# My Puppy is MARKING non stop! HELP



## carche (Apr 22, 2009)

Hi,
This is my first post but read your posts all the time...I'm a new owner of the breed and have fallen in love with the Malts. So much so, that a year after purchasing my girl Mia, I purchased my boy Max. Max is a sweetheart but can't leave him out of site for a minute without him marking up the house...everywhere! I stop him when I catch him and immediately take him to his pad but, he continues to mark. He is now 6 months old and have not been able to have him neutered since his testes have not dropped yet..but hoping to have it done soon. I read that the procedure will help with the marking anyway, help me please!!! BTW, love the site and attribute the experience to all of my learning.

Thanks,


----------



## jmm (Nov 23, 2004)

First your dog needs to be seen by your vet to have a urine sample checked to be sure all is normal. Then he needs to be neutered now, especially if his testicles are not descended. 

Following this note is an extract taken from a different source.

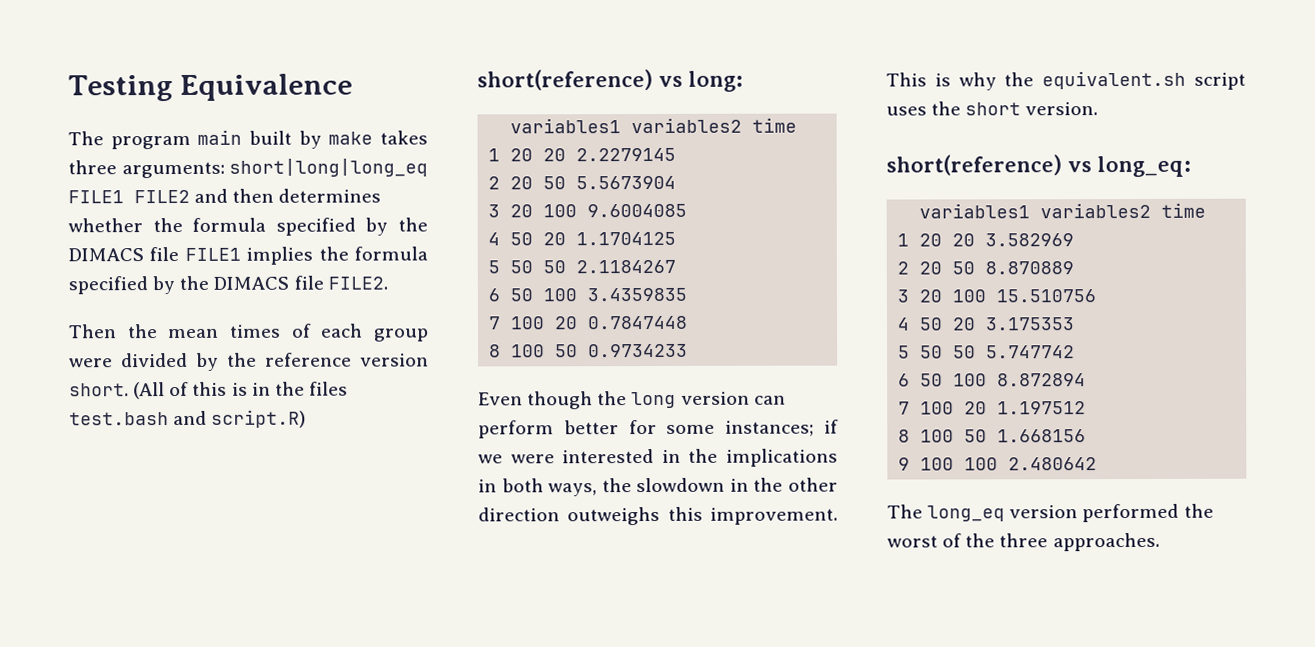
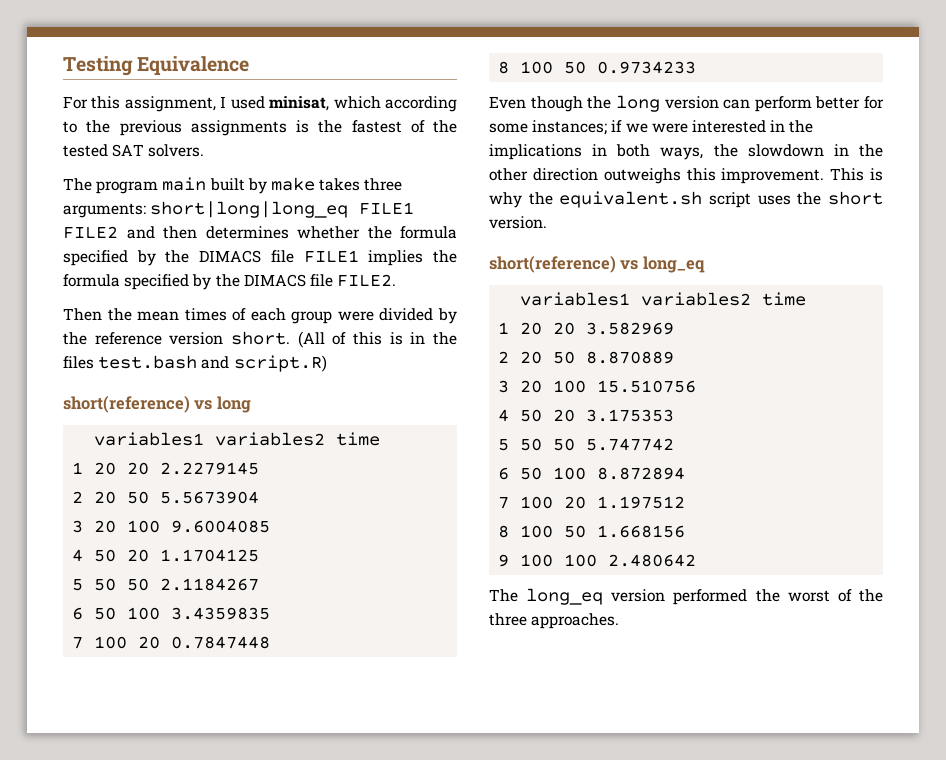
(353, 87) none -> [63,96,457,112] [63,120,457,136] [63,144,205,157] // For this assignment, I used minisat, which according to the previous assignments is the fastest of the tested SAT solvers.
[688,70,743,92] long: -> [216,396,251,413] long
[1097,155,1191,178] long_eq: -> [642,256,705,273] long_eq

Otherwise, you already have the answer to your training problem - WHY is he out of your sight for a moment? He should be crated or ACTIVELY supervised (that means you are looking at your dog). You must ensure your dog has success by preventing the opportunity for accidents. You must ensure that going potty where you want is more reinforcing by going with him and rewarding him with a food treat and praise every time.


----------



## camfan (Oct 30, 2006)

Yeah, you can't leave a puppy out of your sight for a second--if he's peeing while you're not looking, you cannot immediately correct him and redirect him, which needs to happen EVERY time or else he will never learn. Correcting after the fact does not work. So when you can't watch him, he has to be restrained somehow--leash, crate, pen, etc. He doesn't know any better and needs YOU to show him how it's done.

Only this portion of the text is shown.